◆ What to work on ◆
From the listing below, copy every line with the word "weight".

◆ The data ◆

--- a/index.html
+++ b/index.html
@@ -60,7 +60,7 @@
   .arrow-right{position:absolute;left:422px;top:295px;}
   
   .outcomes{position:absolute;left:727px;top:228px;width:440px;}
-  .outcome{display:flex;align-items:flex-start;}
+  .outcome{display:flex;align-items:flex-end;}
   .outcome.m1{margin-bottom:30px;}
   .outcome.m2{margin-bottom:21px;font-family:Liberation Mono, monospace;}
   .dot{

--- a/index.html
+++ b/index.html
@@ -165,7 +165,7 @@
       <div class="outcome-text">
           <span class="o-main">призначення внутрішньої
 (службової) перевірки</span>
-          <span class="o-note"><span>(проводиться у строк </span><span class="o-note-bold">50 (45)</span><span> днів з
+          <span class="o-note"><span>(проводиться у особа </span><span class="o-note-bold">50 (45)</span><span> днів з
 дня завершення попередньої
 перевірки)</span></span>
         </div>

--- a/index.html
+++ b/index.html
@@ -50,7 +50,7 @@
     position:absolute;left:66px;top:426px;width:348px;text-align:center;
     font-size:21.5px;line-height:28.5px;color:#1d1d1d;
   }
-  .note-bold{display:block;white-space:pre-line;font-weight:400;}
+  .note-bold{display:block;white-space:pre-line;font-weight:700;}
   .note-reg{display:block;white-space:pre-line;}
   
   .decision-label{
* * *
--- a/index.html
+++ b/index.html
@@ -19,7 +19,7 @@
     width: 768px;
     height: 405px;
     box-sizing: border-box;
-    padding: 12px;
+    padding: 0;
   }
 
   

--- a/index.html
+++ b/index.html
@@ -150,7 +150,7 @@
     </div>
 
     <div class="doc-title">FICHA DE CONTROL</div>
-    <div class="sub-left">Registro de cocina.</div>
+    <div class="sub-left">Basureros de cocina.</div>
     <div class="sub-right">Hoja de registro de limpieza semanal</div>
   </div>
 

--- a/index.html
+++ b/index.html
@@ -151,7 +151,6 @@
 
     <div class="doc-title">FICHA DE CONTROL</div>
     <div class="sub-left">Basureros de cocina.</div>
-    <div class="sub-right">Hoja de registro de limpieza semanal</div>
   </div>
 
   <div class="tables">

◆ Final answer ◆
-  .note-bold{display:block;white-space:pre-line;font-weight:400;}
+  .note-bold{display:block;white-space:pre-line;font-weight:700;}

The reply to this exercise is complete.